Guest:You know, it was another interesting thing he showed me on my father's side, who they were from the Carolinas, South Carolina, North Carolina, that there was a guy named Workman.
Guest:Workman McDowell, which is a hell of a name, you know, antebellum name for a black man in this country, Workman, you know.
Guest:But he too had been free at some point prior and, you know, and then disappears as you go back.
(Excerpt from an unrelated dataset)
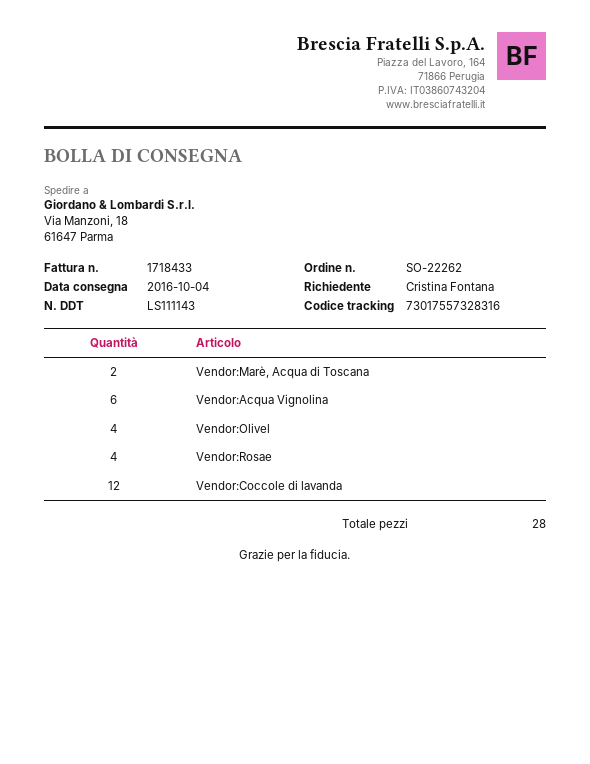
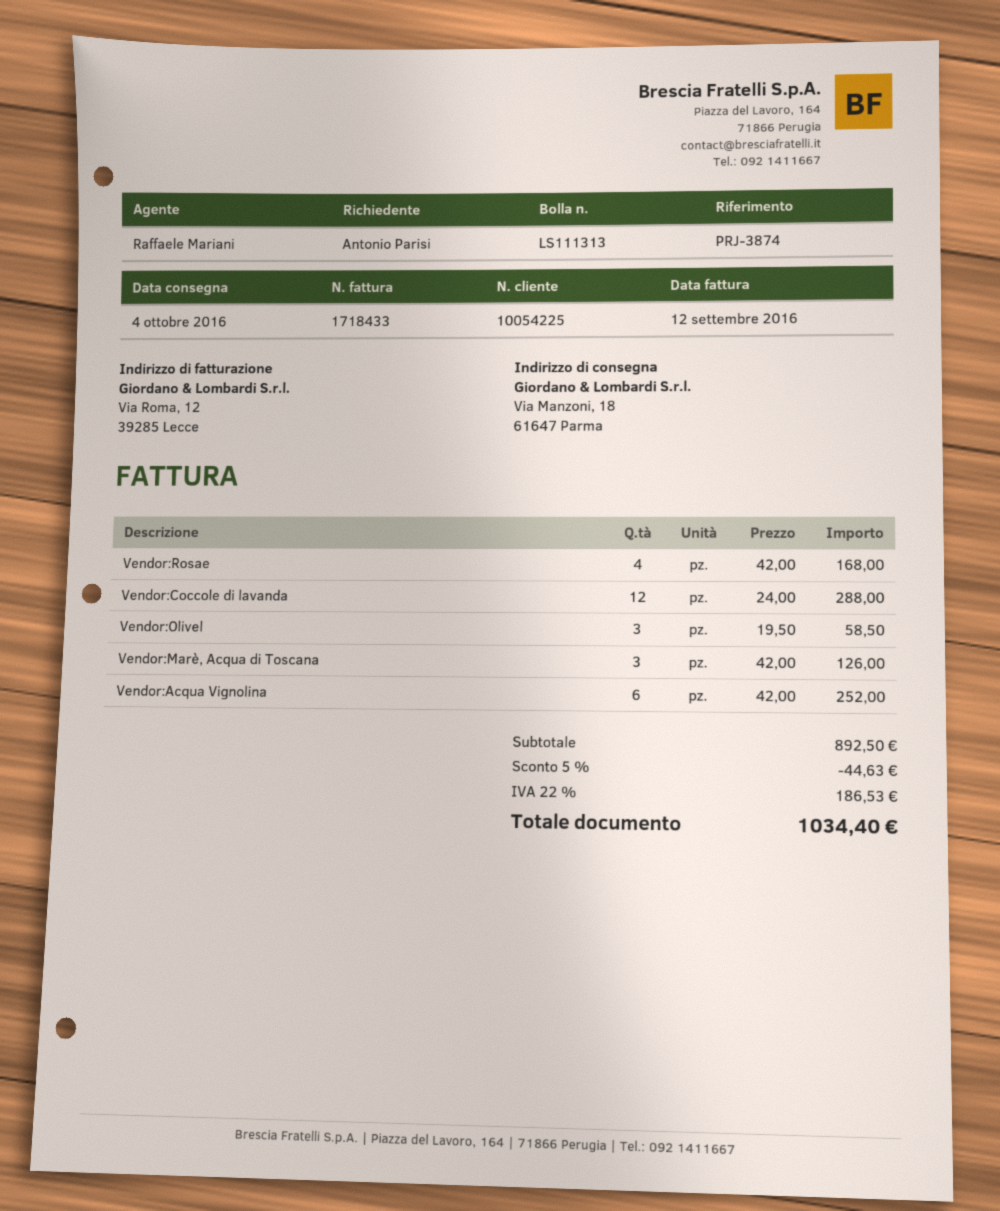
delivery note number: LS111143 -> LS111313
ordered by: Cristina Fontana -> Antonio Parisi
Vendor:Marè, Acqua di Toscana: 2 -> 3
Vendor:Olivel: 4 -> 3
Guest:And in trying to track him...
Guest:They found a McDowell family that was a slave owning family that happened to live, according to these records, right, you know, five miles or a few miles up from where workmen lived.
Guest:Right.
Guest:So the assumption was that, you know, might have been on that that estate or whatever.
Guest:And they showed me a census record from that plantation or whatever it was, you know, state, whatever the heck, whatever the hell you want to call it.
Guest:So.
Guest:Right.
Guest:And it has the name of the McDowell, the names of the McDowell family.
Guest:And then it has 54 essentially blank spaces.
Guest:With young man, black, male, 26, girl, black, 13, you know, but no names, just 54 blank spaces.
Guest:One of those blank spaces, it seems by age might have been Workman, my great, great grandfather, whatever.
Guest:But, you know, that's to your point.
Guest:You go back and what do you see there?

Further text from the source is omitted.